How is $N$ reconstructed from $A^+$? Cutting $N$ along the nonseparating sphere produces $A$ with two boundary spheres $S_-$ and $S_+$; recovering $N$ means identifying $S_-$ with $S_+$ by the gluing diffeomorphism determined by the original cut. Since $A^+$ was obtained from $A$ by filling those boundary spheres with the balls $D_-$ and $D_+$, the same reconstruction can be described after capping as a connected sum
\begin{align*}
N \cong A^+ \# (S^2 \times S^1).
\end{align*}
The reason is that the region which records the identification of the two boundary spheres is a product $S^2\times[0,1]$ with its two end spheres identified, namely $S^2\times S^1$; removing one ball from this product and one ball from $A^+$ and gluing along the resulting boundary sphere gives exactly the reglued manifold. Now apply the [Seifert-van Kampen Theorem](/theorems/1905) to the connected-sum decomposition. The separating sphere used in the connected sum is path-connected and has fundamental group equal to the identity group, so the amalgamated free product over that subgroup is an ordinary free product:
\begin{align*}
\pi_1(N) \cong \pi_1(A^+) * \pi_1(S^2 \times S^1) \cong \pi_1(A^+) * \mathbb Z.
\end{align*}
Thus $\pi_1(A^+)$ is a free factor of $\pi_1(N)$ in the nonseparating case as well. Repeating this argument for finitely many disjoint surgery spheres proves the same assertion for an entire surgery time.
[/guided]
[/step]
[step:Induct over the surgery history to show every surviving component is simply connected]

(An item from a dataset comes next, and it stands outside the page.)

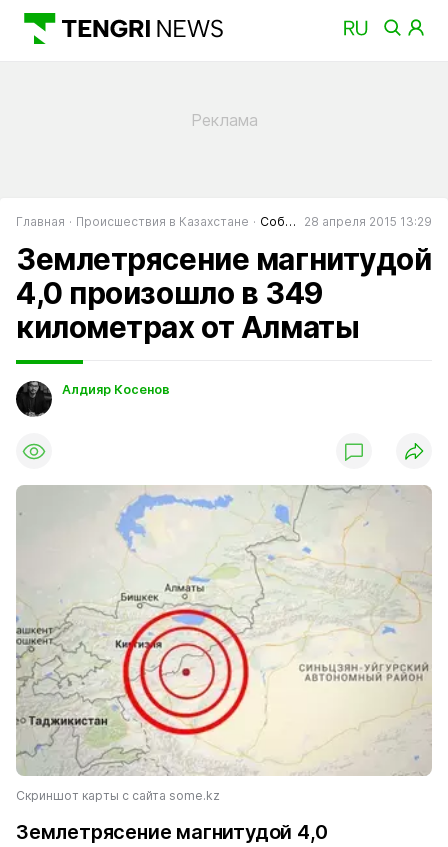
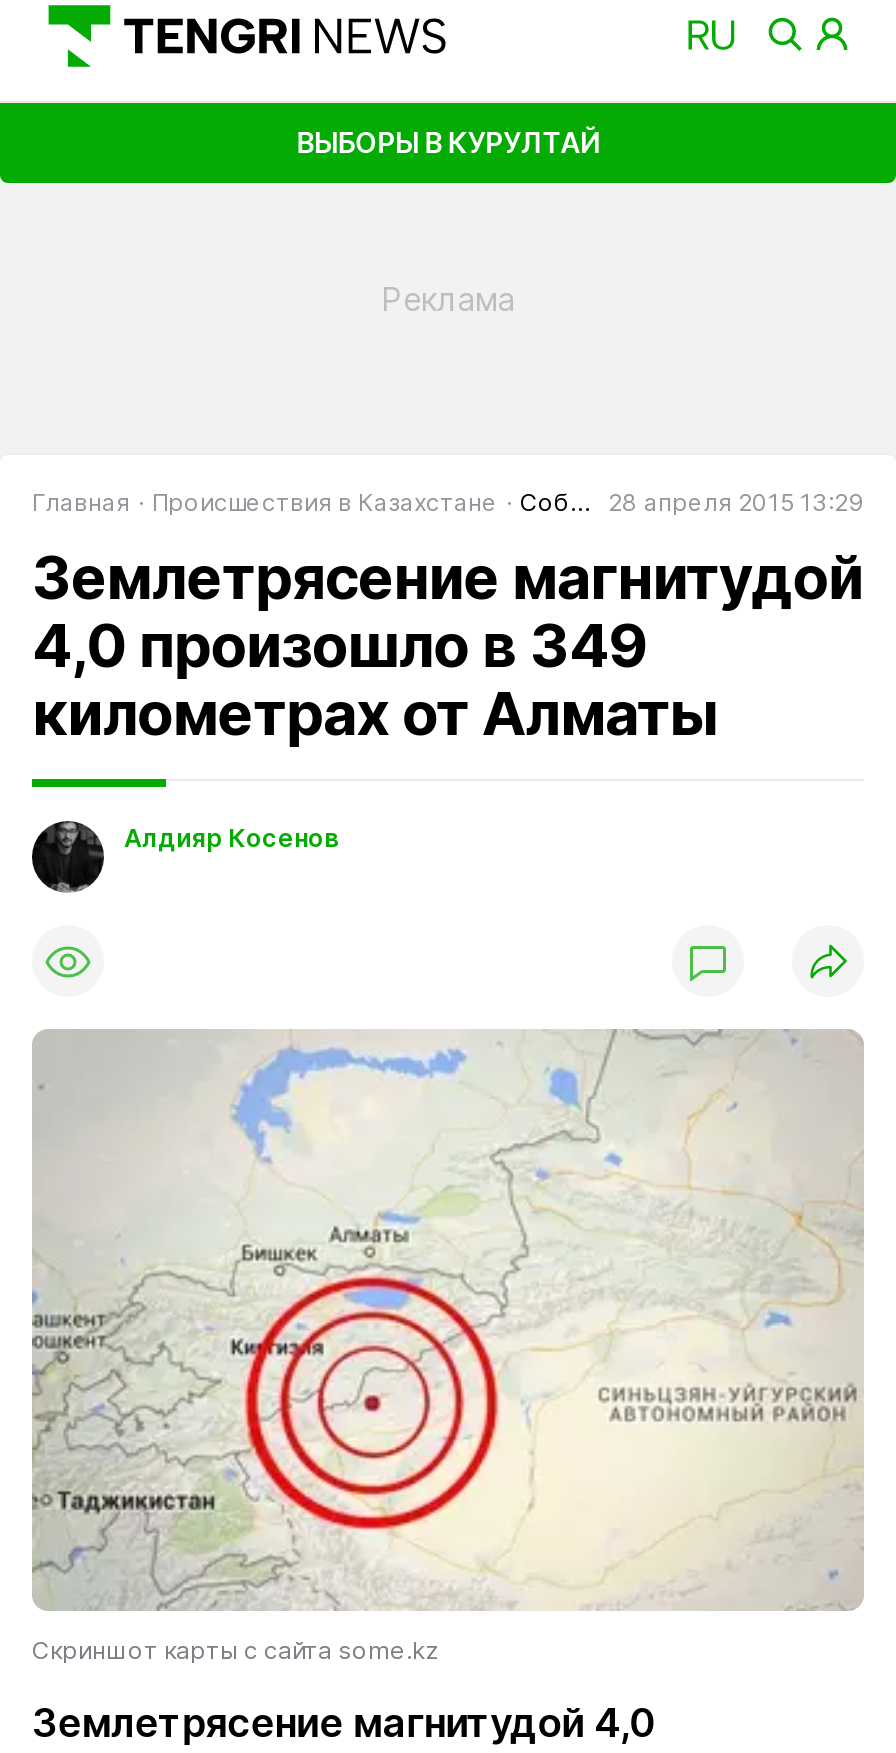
none -> [296,124,600,158] ВЫБОРЫ В КУРУЛТАЙ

Let $I \subset [0,\infty)$ denote the time interval on which the Ricci flow with surgery is defined, let $t \in I$ be a finite time, and let $C$ be a connected component of $M_t$. By the local-finiteness clause in the definition of Ricci flow with surgery, the set of surgery times in every compact time interval is finite; applying this to $[0,t]$, there are only finitely many surgery times before time $t$. Hence $C$ is obtained from $M$ by a finite sequence of the following operations: evolve by diffeomorphism between surgery times, cut along embedded two-spheres, cap by three-balls, and discard some connected components.
Evolution by the Ricci flow does not change the diffeomorphism type of a time-slice component between surgeries. By the previous step, at each surgery time the fundamental group of each newly produced component is a free factor of the fundamental group of the component immediately before surgery. Therefore, by induction over the surgery times leading to $C$, the group $\pi_1(C)$ is isomorphic to a free factor of $\pi_1(M)$.
Since $\pi_1(M)=1$, the only free factor of $\pi_1(M)$ is the identity group. Hence
\begin{align*}
\pi_1(C)=1.
\end{align*}
[/step]
[step:Exclude incompressible tori and higher-genus surfaces]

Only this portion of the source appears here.